- **The data**:
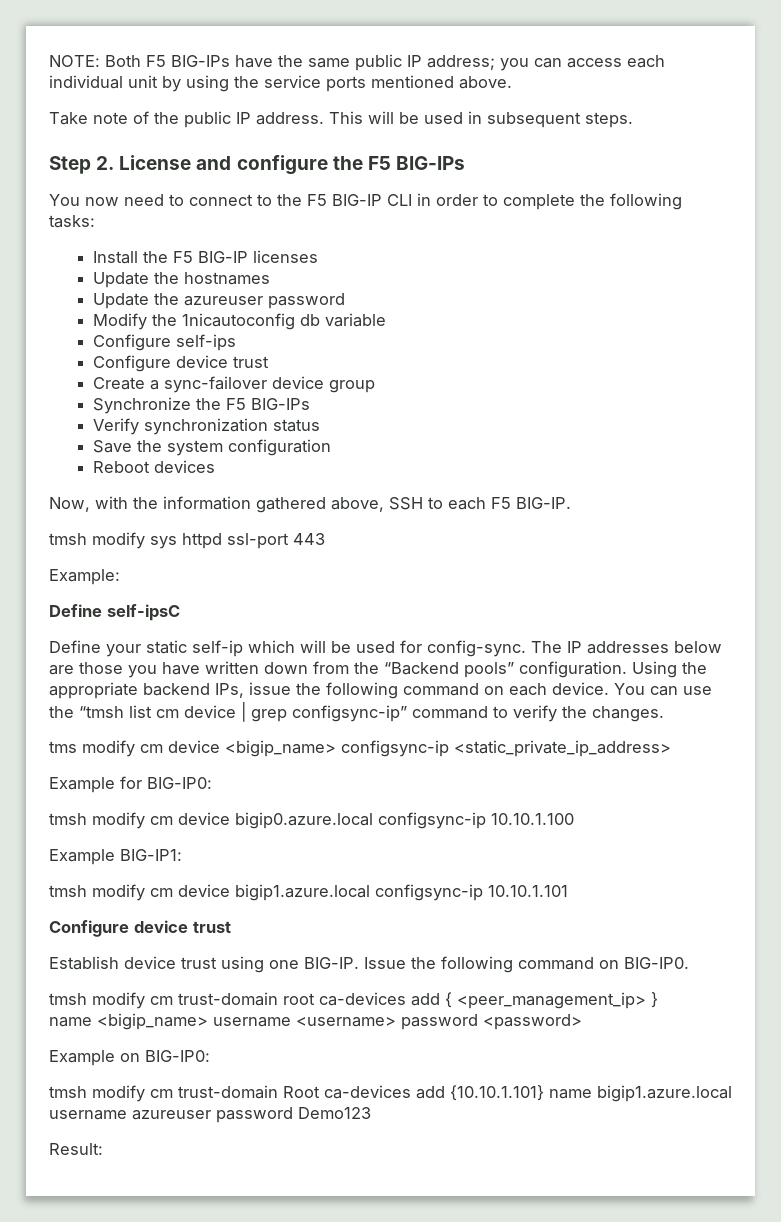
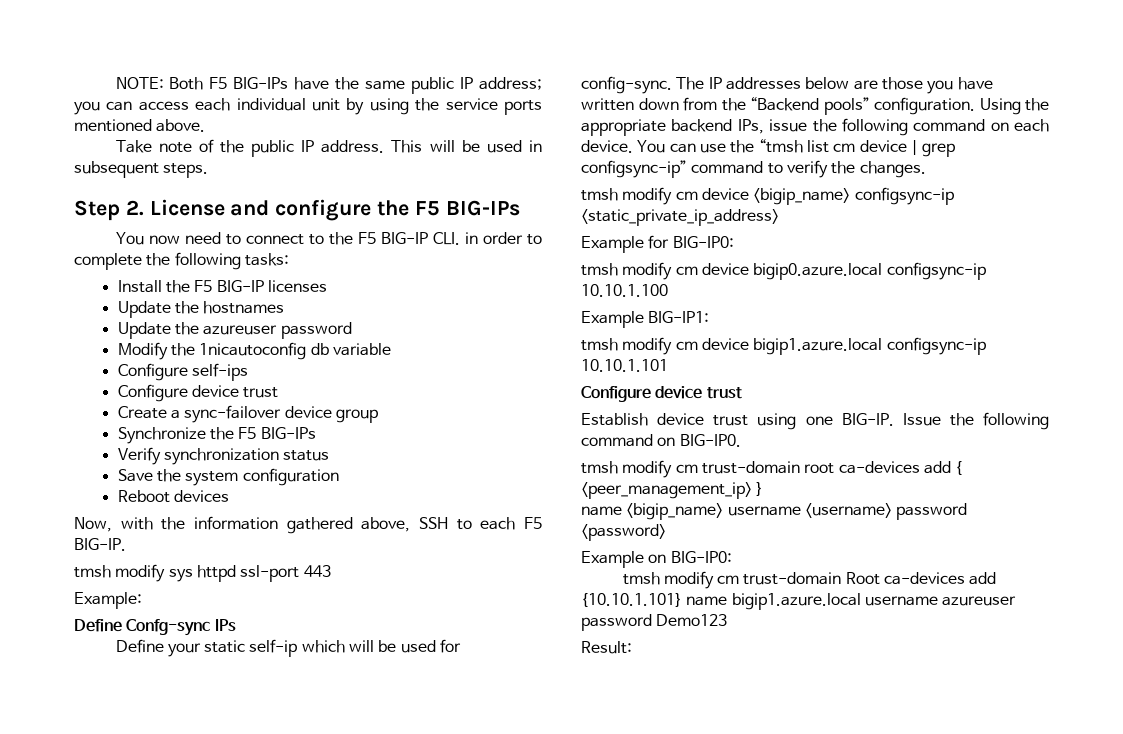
- You now need to connect to the F5 BIG-IP CLI in order to complete the following tasks:
+ You now need to connect to the F5 BIG-IP CLI. in order to complete the following tasks:
- Define self-ipsC
+ Define Confg-sync IPs
- tms modify cm device <bigip_name> configsync-ip <static_private_ip_address>
+ tmsh modify cm device <bigip_name> configsync-ip <static_private_ip_address>

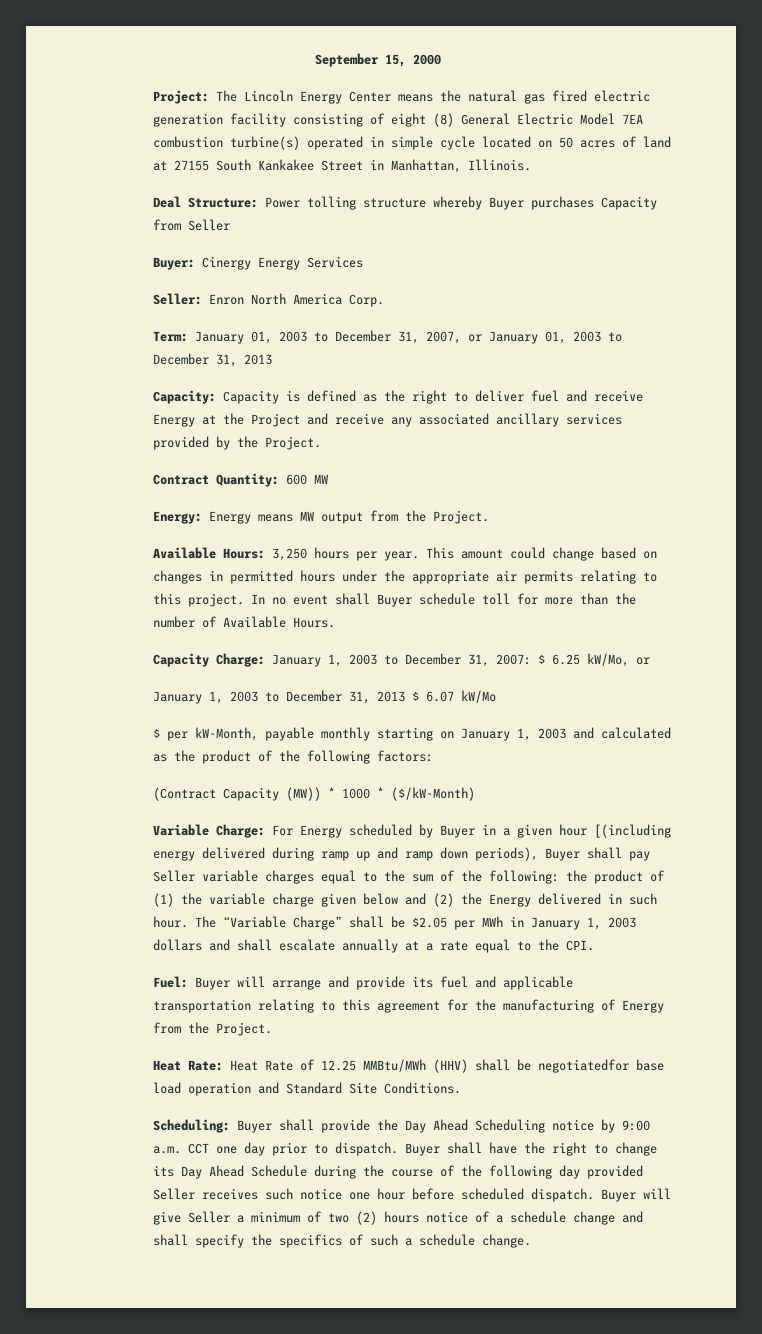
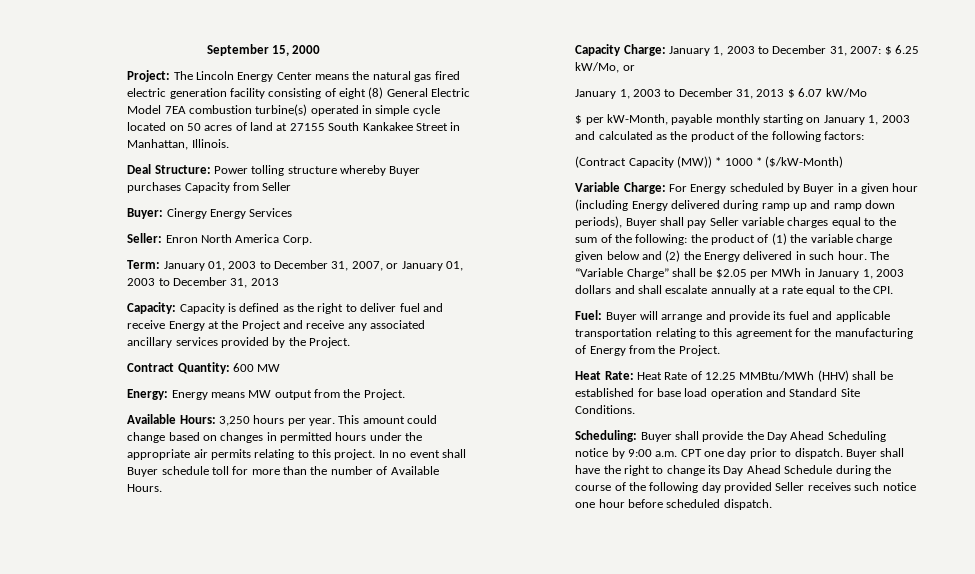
- Variable Charge: For Energy scheduled by Buyer in a given hour [(including energy delivered during ramp up and ramp down periods), Buyer shall pay Seller variable charges equal to the sum of the following: the product of (1) the variable charge given below and (2) the Energy delivered in such hour.
+ Variable Charge: For Energy scheduled by Buyer in a given hour (including Energy delivered during ramp up and ramp down periods), Buyer shall pay Seller variable charges equal to the sum of the following: the product of (1) the variable charge given below and (2) the Energy delivered in such hour.
- Heat Rate: Heat Rate of 12.25 MMBtu/MWh (HHV) shall be negotiatedfor base load operation and Standard Site Conditions.
+ Heat Rate: Heat Rate of 12.25 MMBtu/MWh (HHV) shall be established for base load operation and Standard Site Conditions.
- Scheduling: Buyer shall provide the Day Ahead Scheduling notice by 9:00 a.m. CCT one day prior to dispatch.
+ Scheduling: Buyer shall provide the Day Ahead Scheduling notice by 9:00 a.m. CPT one day prior to dispatch.
- Buyer will give Seller a minimum of two (2) hours notice of a schedule change and shall specify the specifics of such a schedule change.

- **Exercise directions**: Set down precisely the lines above between the line holding "given hour (including" and the line holding "- Heat Rate: Heat", inclusive, and nothing beyond them.

- **The answer**:
+ Variable Charge: For Energy scheduled by Buyer in a given hour (including Energy delivered during ramp up and ramp down periods), Buyer shall pay Seller variable charges equal to the sum of the following: the product of (1) the variable charge given below and (2) the Energy delivered in such hour.
- Heat Rate: Heat Rate of 12.25 MMBtu/MWh (HHV) shall be negotiatedfor base load operation and Standard Site Conditions.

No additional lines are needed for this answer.